Interpretation of the CRISPR screen
Once the screen has been conducted, the scientist then needs to correlate drug function with genetic perturbation and phenotypic readout. This can be achieved through candidate or ‘hit’ identification, gene network analysis, hit validation, and then hypothesis testing experimentation. See figure 2 for an example of how we might use FGS to investigate the MoA of a hypothetical novel therapeutic compound which induces cell death.
Summary
CRISPR screening is a powerful tool for helping to dissect the mechanism of action of a drug or compound. A variety of careful considerations should be taken when approaching these experiments depending on the phenotypic readout and the scope and scale of the investigation. Furthermore, by using a combination of different CRISPR technologies, such as those which can induce gene repression and overexpression in parallel experiments, more confidence can be taken when hit calling and when identifying genetic networks involved in drug function.

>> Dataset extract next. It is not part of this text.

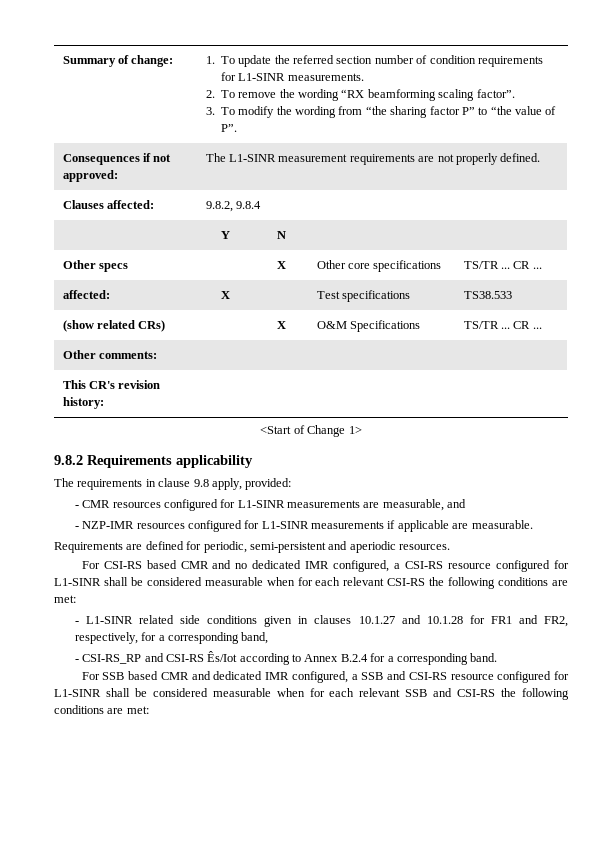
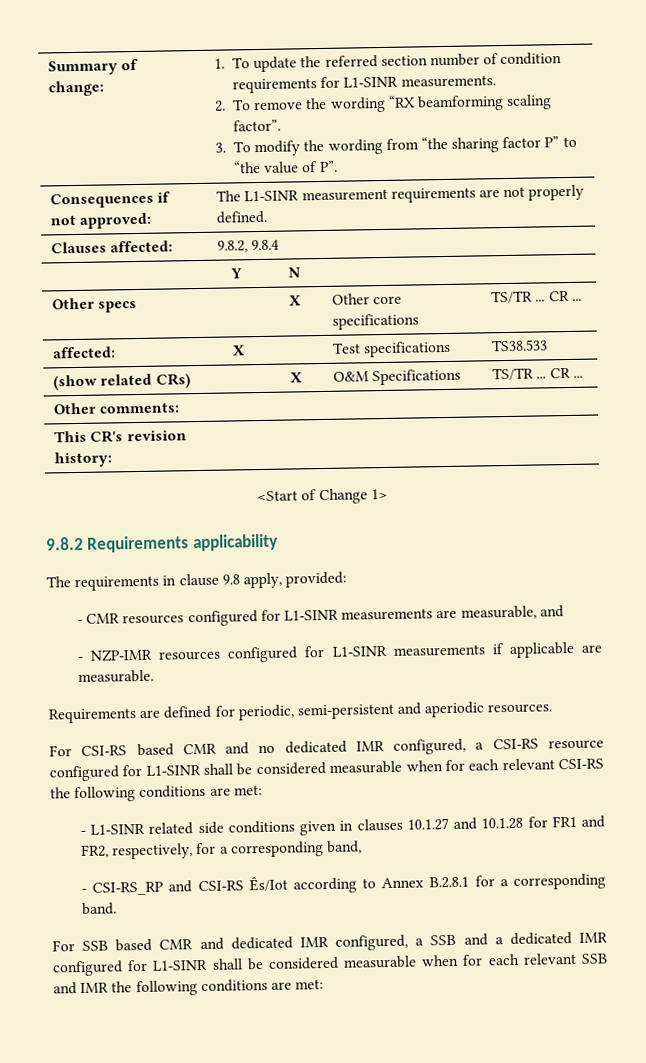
- - CSI-RS_RP and CSI-RS Ês/Iot according to Annex B.2.4 for a corresponding band.
+ - CSI-RS_RP and CSI-RS Ês/Iot according to Annex B.2.8.1 for a corresponding band.
- For SSB based CMR and dedicated IMR configured, a SSB and CSI-RS resource configured for L1-SINR shall be considered measurable when for each relevant SSB and CSI-RS the following conditions are met:
+ For SSB based CMR and dedicated IMR configured, a SSB and a dedicated IMR configured for L1-SINR shall be considered measurable when for each relevant SSB and IMR the following conditions are met:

Figure 2. CRISPRko screen to investigate a hypothetical novel therapeutic compound. The compound induces cell death in a specific cancer cell type. If we want to discern the MoA of patient resistance to the activity of this compound, we can conduct a whole genome CRISPRko screen which will identify gene deletions which result in cell survival (rather than the intended cell killing by the compound). Further validation and investigation of these candidates might unveil the mechanism of drug function and indeed, drug resistance. (1) The varying phenotypes following differential genetic perturbation (in this example- gene knockout) and drug exposure. (2) Potential mechanism of the drug. (3) Mechanism of action of gene network and drug on phenotype.